Write every record below out exactly; no images.

════════

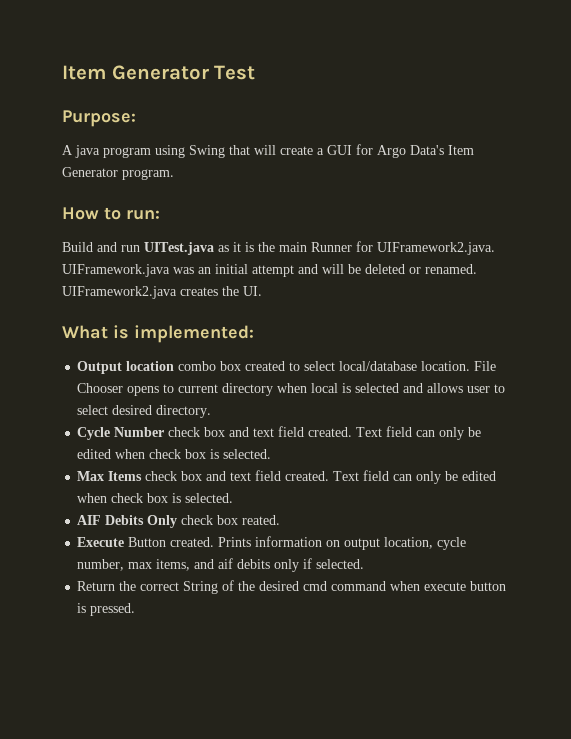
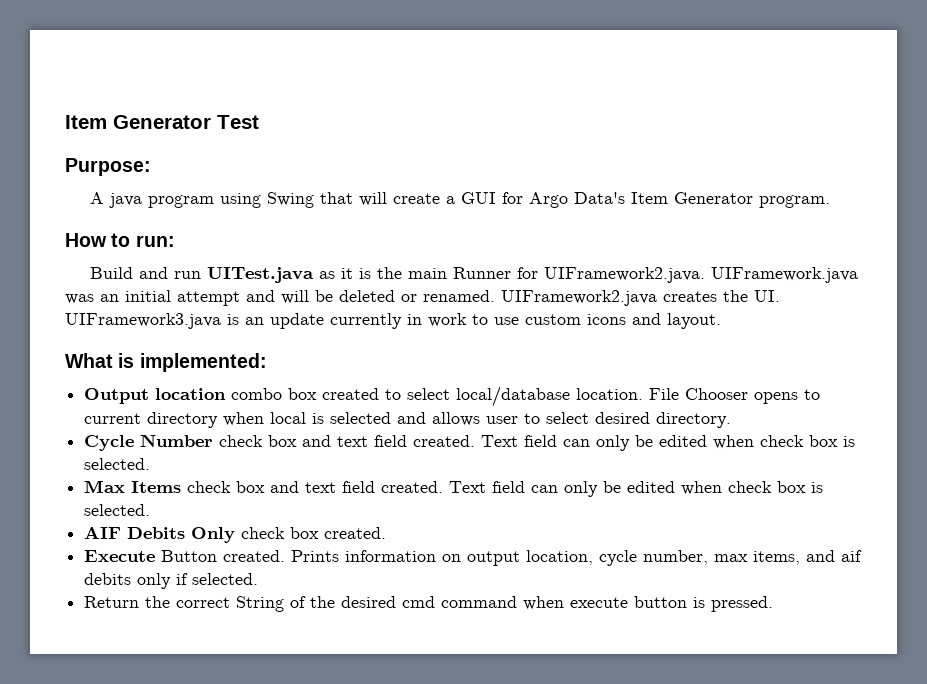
- UIFramework2.java creates the UI.
+ UIFramework2.java creates the UI. UIFramework3.java is an update currently in work to use custom icons and layout.
- AIF Debits Only check box reated.
+ AIF Debits Only check box created.

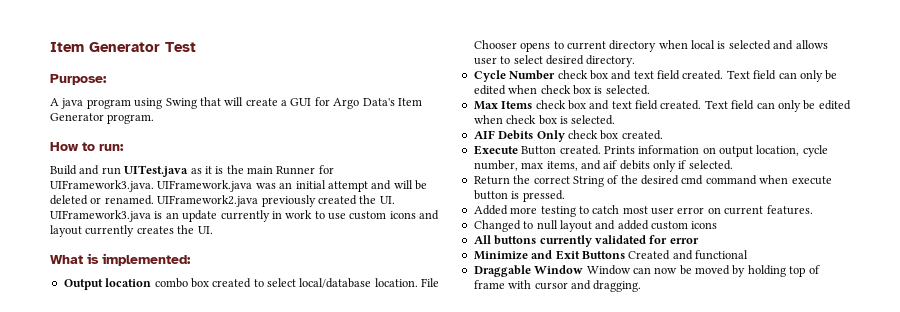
- Build and run UITest.java as it is the main Runner for UIFramework2.java. UIFramework.java was an initial attempt and will be deleted or renamed.
+ Build and run UITest.java as it is the main Runner for UIFramework3.java. UIFramework.java was an initial attempt and will be deleted or renamed.
- UIFramework2.java creates the UI. UIFramework3.java is an update currently in work to use custom icons and layout.
+ UIFramework2.java previously created the UI. UIFramework3.java is an update currently in work to use custom icons and layout currently creates the UI.
+ Added more testing to catch most user error on current features.
+ Changed to null layout and added custom icons
+ All buttons currently validated for error
+ Minimize and Exit Buttons Created and functional
+ Draggable Window Window can now be moved by holding top of frame with cursor and dragging.

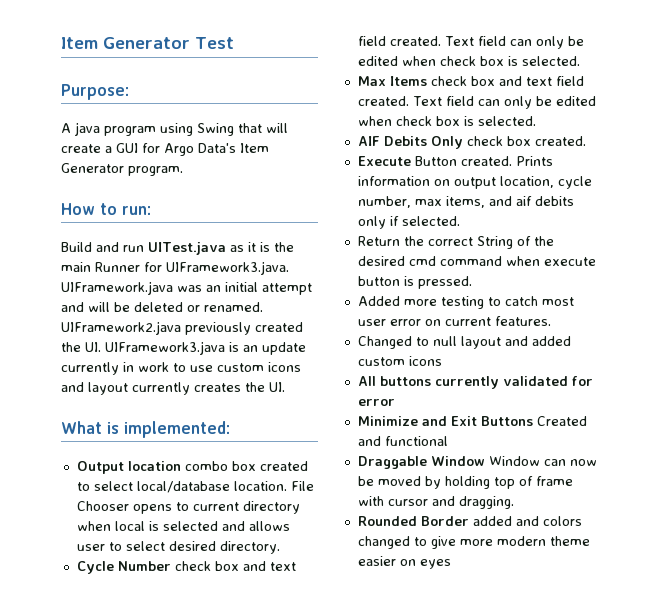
+ Rounded Border added and colors changed to give more modern theme easier on eyes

════════

**SOLVED EXERCISE:**
- UIFramework2.java creates the UI.
+ UIFramework2.java creates the UI. UIFramework3.java is an update currently in work to use custom icons and layout.
- AIF Debits Only check box reated.
+ AIF Debits Only check box created.

- Build and run UITest.java as it is the main Runner for UIFramework2.java. UIFramework.java was an initial attempt and will be deleted or renamed.
+ Build and run UITest.java as it is the main Runner for UIFramework3.java. UIFramework.java was an initial attempt and will be deleted or renamed.
- UIFramework2.java creates the UI. UIFramework3.java is an update currently in work to use custom icons and layout.
+ UIFramework2.java previously created the UI. UIFramework3.java is an update currently in work to use custom icons and layout currently creates the UI.
+ Added more testing to catch most user error on current features.
+ Changed to null layout and added custom icons
+ All buttons currently validated for error
+ Minimize and Exit Buttons Created and functional
+ Draggable Window Window can now be moved by holding top of frame with cursor and dragging.

+ Rounded Border added and colors changed to give more modern theme easier on eyes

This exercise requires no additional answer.